Exercise goal
Apart from the pictures, every entry below should be repeated exactly.

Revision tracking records
== Segment start ==
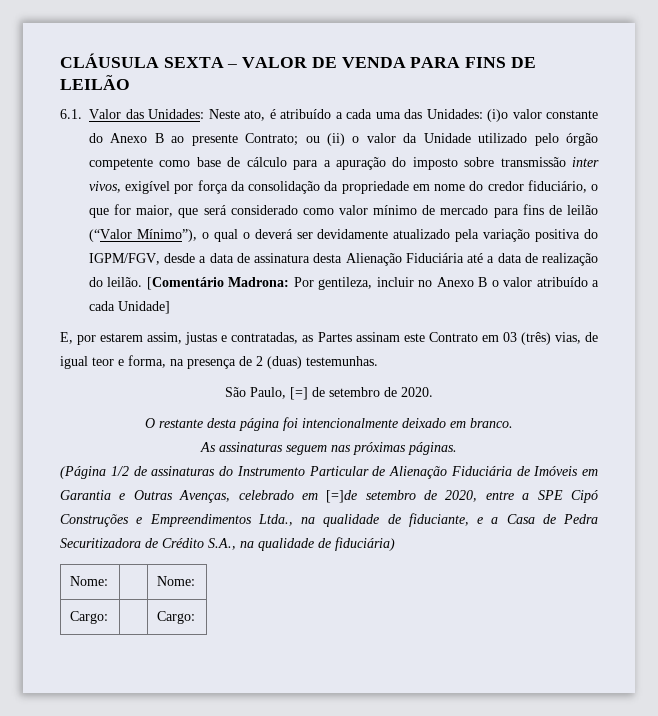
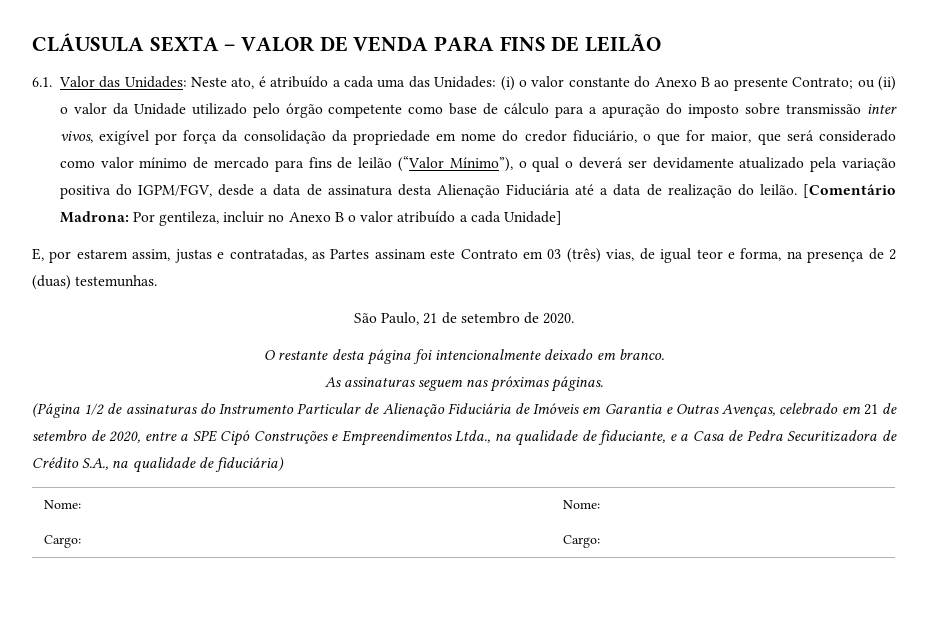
- (i)o valor constante do Anexo B ao presente Contrato;
+ (i) o valor constante do Anexo B ao presente Contrato;
- São Paulo, [=] de setembro de 2020.
+ São Paulo, 21 de setembro de 2020.
- (Página 1/2 de assinaturas do Instrumento Particular de Alienação Fiduciária de Imóveis em Garantia e Outras Avenças, celebrado em [=]de setembro de 2020, entre a SPE Cipó Construções e Empreendimentos Ltda., na qualidade de fiduciante, e a Casa de Pedra Securitizadora de Crédito S.A., na qualidade de fiduciária)
+ (Página 1/2 de assinaturas do Instrumento Particular de Alienação Fiduciária de Imóveis em Garantia e Outras Avenças, celebrado em 21 de setembro de 2020, entre a SPE Cipó Construções e Empreendimentos Ltda., na qualidade de fiduciante, e a Casa de Pedra Securitizadora de Crédito S.A., na qualidade de fiduciária)

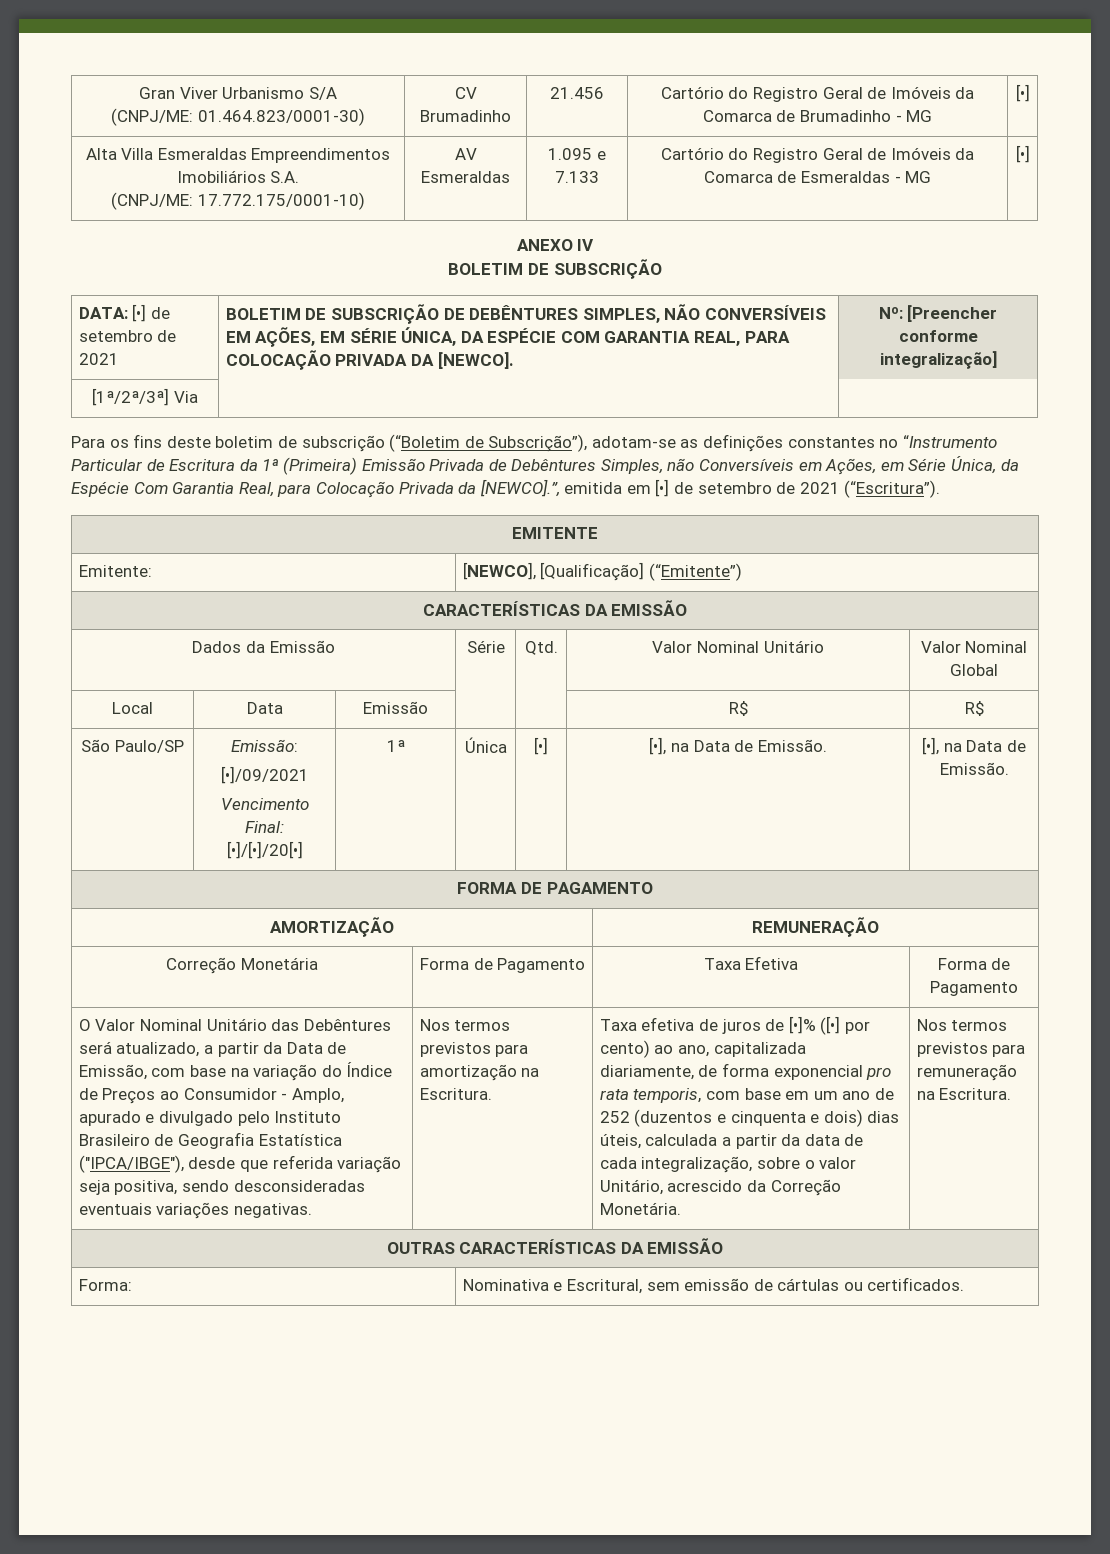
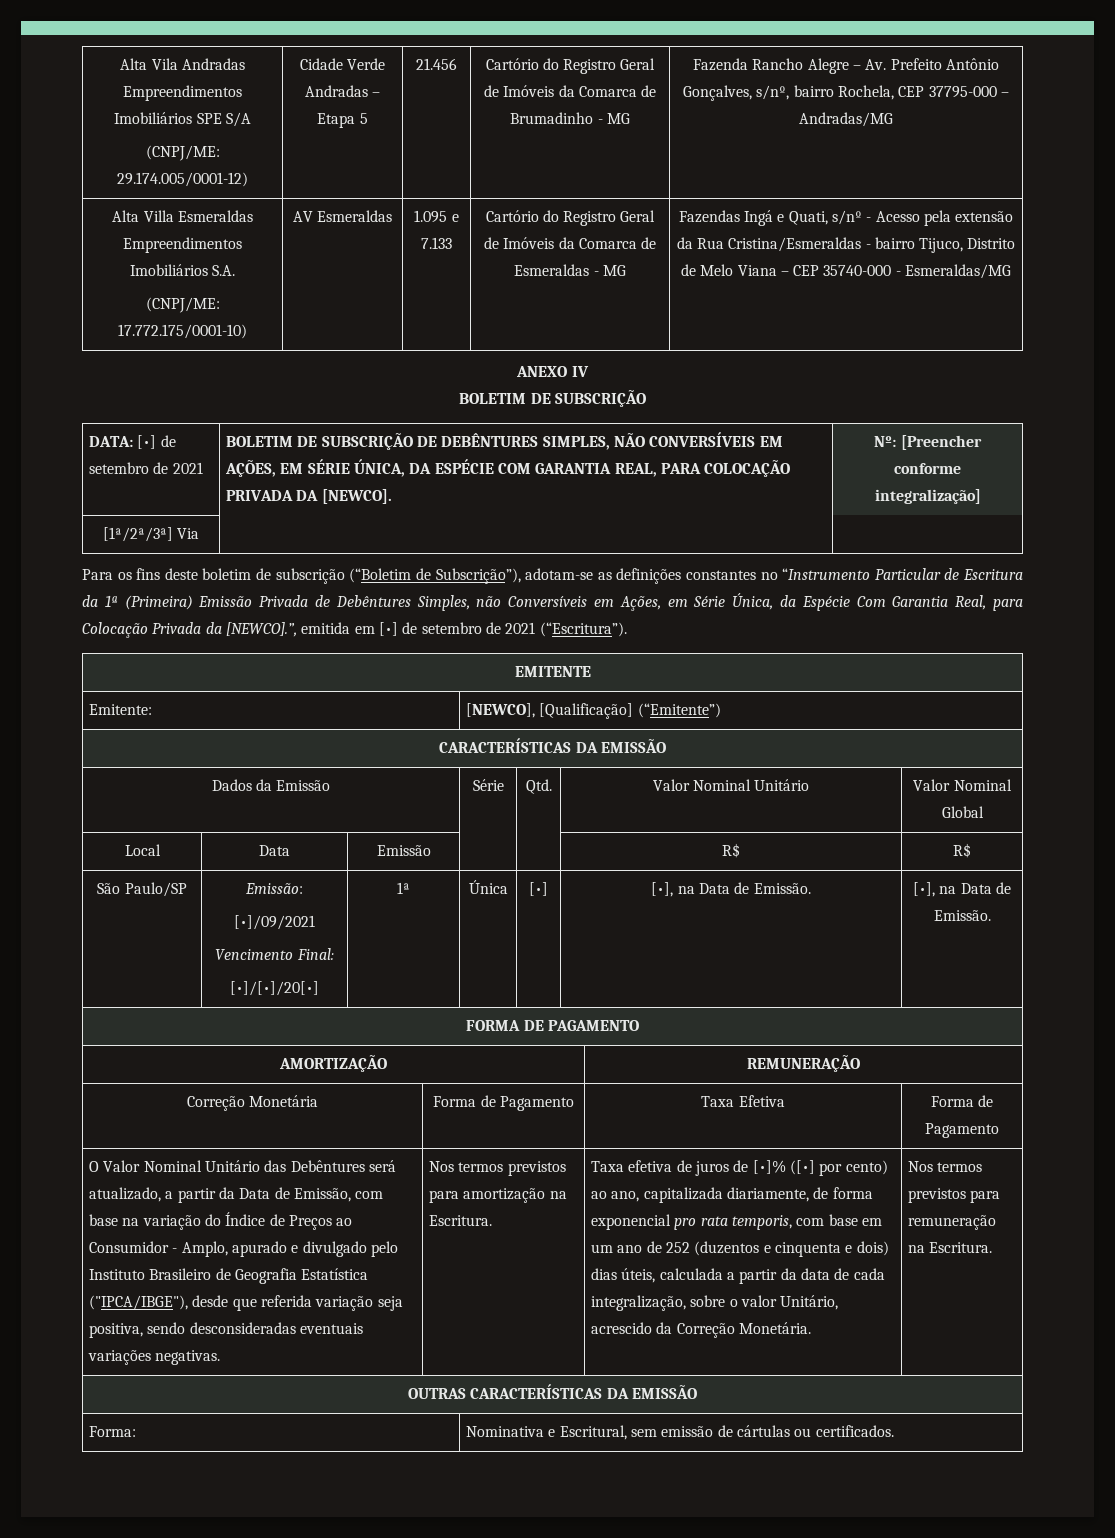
- Gran Viver Urbanismo S/A
- (CNPJ/ME: 01.464.823/0001-30) | CV Brumadinho
+ Alta Vila Andradas Empreendimentos Imobiliários SPE S/A
+ (CNPJ/ME: 29.174.005/0001-12) | Cidade Verde Andradas – Etapa 5
- Cartório do Registro Geral de Imóveis da Comarca de Brumadinho - MG | [•]
+ Cartório do Registro Geral de Imóveis da Comarca de Brumadinho - MG | Fazenda Rancho Alegre – Av. Prefeito Antônio Gonçalves, s/nº, bairro Rochela, CEP 37795-000 – Andradas/MG
- Cartório do Registro Geral de Imóveis da Comarca de Esmeraldas - MG | [•]
+ Cartório do Registro Geral de Imóveis da Comarca de Esmeraldas - MG | Fazendas Ingá e Quati, s/nº - Acesso pela extensão da Rua Cristina/Esmeraldas - bairro Tijuco, Distrito de Melo Viana – CEP 35740-000 - Esmeraldas/MG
== Segment end ==
Exercise answer
- (i)o valor constante do Anexo B ao presente Contrato;
+ (i) o valor constante do Anexo B ao presente Contrato;
- São Paulo, [=] de setembro de 2020.
+ São Paulo, 21 de setembro de 2020.
- (Página 1/2 de assinaturas do Instrumento Particular de Alienação Fiduciária de Imóveis em Garantia e Outras Avenças, celebrado em [=]de setembro de 2020, entre a SPE Cipó Construções e Empreendimentos Ltda., na qualidade de fiduciante, e a Casa de Pedra Securitizadora de Crédito S.A., na qualidade de fiduciária)
+ (Página 1/2 de assinaturas do Instrumento Particular de Alienação Fiduciária de Imóveis em Garantia e Outras Avenças, celebrado em 21 de setembro de 2020, entre a SPE Cipó Construções e Empreendimentos Ltda., na qualidade de fiduciante, e a Casa de Pedra Securitizadora de Crédito S.A., na qualidade de fiduciária)

- Gran Viver Urbanismo S/A
- (CNPJ/ME: 01.464.823/0001-30) | CV Brumadinho
+ Alta Vila Andradas Empreendimentos Imobiliários SPE S/A
+ (CNPJ/ME: 29.174.005/0001-12) | Cidade Verde Andradas – Etapa 5
- Cartório do Registro Geral de Imóveis da Comarca de Brumadinho - MG | [•]
+ Cartório do Registro Geral de Imóveis da Comarca de Brumadinho - MG | Fazenda Rancho Alegre – Av. Prefeito Antônio Gonçalves, s/nº, bairro Rochela, CEP 37795-000 – Andradas/MG
- Cartório do Registro Geral de Imóveis da Comarca de Esmeraldas - MG | [•]
+ Cartório do Registro Geral de Imóveis da Comarca de Esmeraldas - MG | Fazendas Ingá e Quati, s/nº - Acesso pela extensão da Rua Cristina/Esmeraldas - bairro Tijuco, Distrito de Melo Viana – CEP 35740-000 - Esmeraldas/MG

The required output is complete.